In the first requirement, W(z, t) is the jump term which describe discontinuous evolution for all +ve non-zero distance between x and z. Note that if W = 0, we restore [Eq.1] and the sample path is continuous.

In the second requirement, if δ limit to zero, the O(δ) term vanishes (i.e. continuous path), and the term A_i is often called the drift term because it suggest that E[dx] = A(x, t)dt, which can be interpret as the instantaneous rate of change of z..

In the third requirement, B(z, t) is often referred as the diffusion term, which can be seen as the instantaneous rate of change of covariance of all process close to z.

Derivation

The full derivation will not be stated here, in fact it can be easily found on the internet by search the key words Differential Chapman-Kolmogorov. However, it is crucial to understand the origin of it and a brief introduction to the origin of differential Chapman-Kolmogorov equation will be written below referencing Crispin Gardiner’s book Stochastic methods: a handbook for the natural and social sciences.

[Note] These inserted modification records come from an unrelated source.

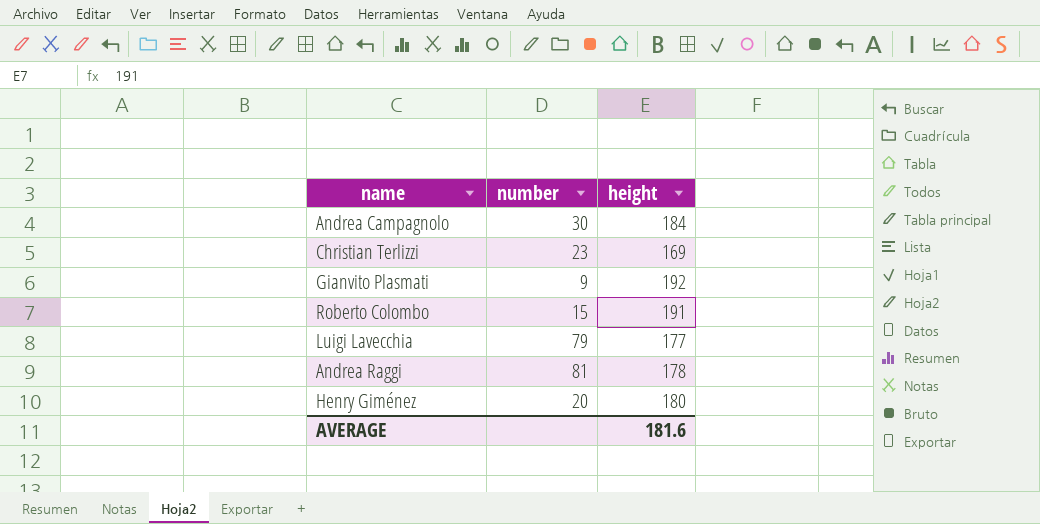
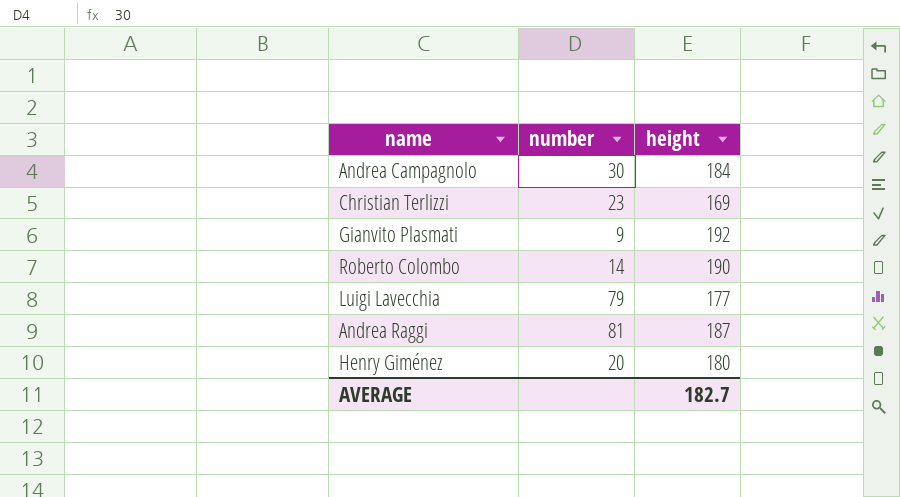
Roberto Colombo | number: 15 -> 14
Roberto Colombo | height: 191 -> 190
Andrea Raggi | height: 178 -> 187
AVERAGE | height: 181.6 -> 182.7

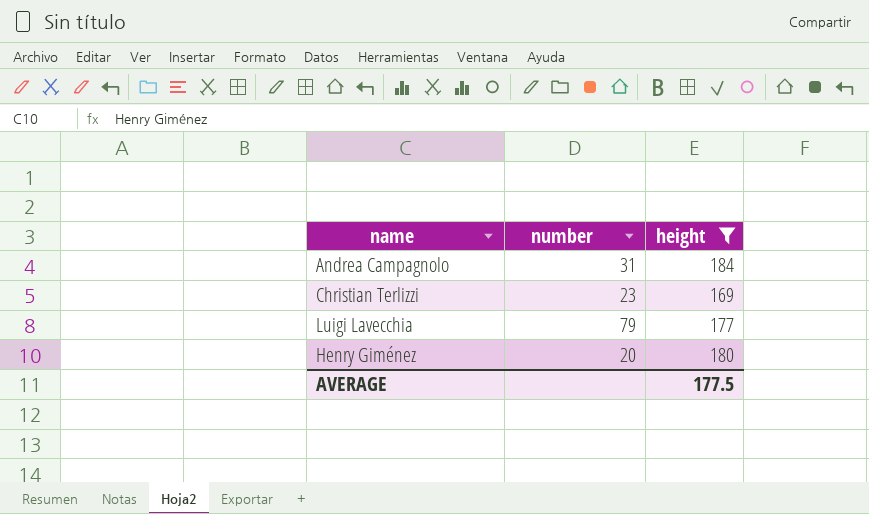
filter: none -> height <= 184
Andrea Campagnolo | number: 30 -> 31
AVERAGE | height: 182.7 -> 177.5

First, we consider the time evolution of certain function f(z) which we required it to be twice differentiable. Then the instantaneous rate of change of expected value of this function can be written as:

$\displaystyle \frac{\partial}{\partial t} \int_{\vec{x} \in \Omega} f(\vec{x})p(\vec{x}, t|\vec{y}, t') d\vec{x}$

$\displaystyle = \lim_{\Delta t \rightarrow 0} \left[ \frac{1}{\Delta t} \int_{\vec{x} \in \Omega} d\vec{x} \left\{ f(\vec{x}) \Big[p(\vec{x}, t+\Delta t|\vec{y}, t') - p(\vec{x}, t|\vec{y}, t') \Big] \right\} \right]$
[by first principle]

$\displaystyle = \lim_{\Delta t \rightarrow 0} \left[ \frac{1}{\Delta t} \int d\vec{x} \int d\vec{z} \left\{ f(\vec{x}) \Big[ p(\vec{x}, t+\Delta t|\vec{z}, t)p(\vec{z}, t|\vec{y}, t') - f(\vec{z})p(\vec{z}, t|\vec{y}, t') \Big] \right\} \right]$
[by Chapman-Kolmogorov Equation]

Divide the integrals into two regions |x-z| > δ and |x-z| < δ and some manipulation, the result will be [Eq.3]:

$\displaystyle \frac{\partial p(\vec{z}, t|\vec{y}, t')}{\partial t} = - \sum_i \frac{\partial}{\partial z_i} \big[ A_i(\vec{z}, t)p(\vec{z}, t|\vec{y}, t') \big] + \frac{1}{2} \sum_{i, j} \frac{\partial^2}{\partial z_i \partial z_j}\Big[B_{ij}(\vec{z}, t)p(\vec{z}, t|\vec{y}, t')\Big] \\ \indent + \int_{\vec{x} \in \Omega} \Big[ W(\vec{z}|\vec{x}, t)p(\vec{x}, t|\vec{y}, t') - W(\vec{x}|\vec{z}, t)p(\vec{z}, t|\vec{y}, t') \Big] d\vec{x}$

this is the differential Chapman-Kolmogorov equation or sometimes called the master equation

Interpreting the equation

Discontinuous jumps

If we deliberately force the master equation to disobey [Eq.1], we will obtain a discontinuous process. For example, forcing both A(z, t) and B(z, t) to be zero, the differential equation is left to be:

$\displaystyle \frac{\partial}{\partial t} p(\vec{z}, t|\vec{y}, t') = \int_{\vec{x} \in \Omega} d\vec{x} \Big[ W(\vec{z}|\vec{x}, t) p(\vec{x}, t|\vec{y}, t') - W(\vec{x}|\vec{z}, t)p(\vec{z}, t|\vec{y}, t')\Big]$

Using initial condition $p(\vec{z}, t|\vec{y}, t') = \delta(\vec{y} - \vec{z})$ , with delta being the Dirac-Delta function, the particular solution to the master equation is:

$\displaystyle p(\vec{z}, t+\Delta t|\vec{y}, t)$

$\displaystyle = \delta(\vec{y} - \vec{z})\Big[ 1 - \int_{\vec{x} \in \Omega} W(\vec{x}|\vec{y}, t)\Delta t d\vec{x}\Big] + W(\vec{z}|\vec{y}, t)\Delta t$

see that if we want to know the probability of staying in y after Δt, we substitute z as y and get the following equation [Eq.4]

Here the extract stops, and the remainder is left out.